Die Sonderangebote haben laut Harteveldt dabei geholfen, die Kunden im Sommer dazu zu bewegen, wieder zu fliegen: „Aber die Airlines sollten noch viel aggressiver damit werben, was sie alles tun, damit das Fliegen sicher ist – vom Desinfizieren bis zum Boarding-Prozedere.“ Lufthansa etwa ist mit einem sogenannten Rückflugversprechen auf allen europäischen Strecken vorgeprescht – zusammen mit der Versicherung Axa Partners.

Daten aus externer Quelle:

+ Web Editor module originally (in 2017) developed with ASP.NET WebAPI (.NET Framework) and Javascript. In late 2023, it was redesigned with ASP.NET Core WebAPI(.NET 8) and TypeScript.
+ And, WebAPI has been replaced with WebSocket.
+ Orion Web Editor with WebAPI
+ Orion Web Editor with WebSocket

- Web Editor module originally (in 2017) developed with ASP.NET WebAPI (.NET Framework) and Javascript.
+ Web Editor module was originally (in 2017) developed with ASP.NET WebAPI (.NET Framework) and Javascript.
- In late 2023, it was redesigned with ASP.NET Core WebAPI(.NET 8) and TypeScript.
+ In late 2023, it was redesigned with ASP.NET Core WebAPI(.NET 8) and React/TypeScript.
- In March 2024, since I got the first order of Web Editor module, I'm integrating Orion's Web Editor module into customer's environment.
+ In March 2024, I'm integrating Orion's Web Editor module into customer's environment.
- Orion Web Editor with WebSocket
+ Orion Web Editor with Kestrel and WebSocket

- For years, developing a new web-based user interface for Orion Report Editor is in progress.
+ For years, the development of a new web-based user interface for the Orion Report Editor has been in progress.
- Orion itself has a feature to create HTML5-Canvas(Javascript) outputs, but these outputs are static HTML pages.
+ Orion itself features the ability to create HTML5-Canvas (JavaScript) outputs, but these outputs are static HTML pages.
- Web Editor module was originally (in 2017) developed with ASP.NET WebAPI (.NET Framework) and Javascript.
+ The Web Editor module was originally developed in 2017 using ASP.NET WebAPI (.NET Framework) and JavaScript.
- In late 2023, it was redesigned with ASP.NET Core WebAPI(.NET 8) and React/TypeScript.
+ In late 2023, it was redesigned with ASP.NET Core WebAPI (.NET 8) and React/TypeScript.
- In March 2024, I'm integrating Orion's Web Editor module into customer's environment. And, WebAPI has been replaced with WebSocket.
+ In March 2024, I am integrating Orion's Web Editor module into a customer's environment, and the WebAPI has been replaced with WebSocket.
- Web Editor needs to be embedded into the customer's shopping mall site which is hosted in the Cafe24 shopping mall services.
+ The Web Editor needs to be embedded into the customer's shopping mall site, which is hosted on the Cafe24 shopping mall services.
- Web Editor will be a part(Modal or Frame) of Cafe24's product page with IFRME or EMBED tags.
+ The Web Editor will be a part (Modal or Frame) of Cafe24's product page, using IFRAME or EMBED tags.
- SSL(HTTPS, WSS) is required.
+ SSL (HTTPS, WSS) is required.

Was von diesen Angeboten auch nach dem Ende von Corona bleiben wird, ist schwer zu sagen. Experten gehen aber davon aus, dass die Menschen noch für viele Jahre deutlich mehr Flexibilität bei ihrer Reiseplanung verlangen werden. Darauf muss die Luftfahrt reagieren, etwa mit dauerhaft attraktiven Umbuchungsoptionen.

Komplett werden die Umbuchungsgebühren aber wohl nicht verschwinden. Denn die Airlines brauchen eine gewisse Planungssicherheit. Wenn die Kunden ständig noch am letzten Tag vor dem Abflug umbuchen, wird es schwer, einen belastbaren und vor allem rentablen Flugbetrieb zu gewährleisten.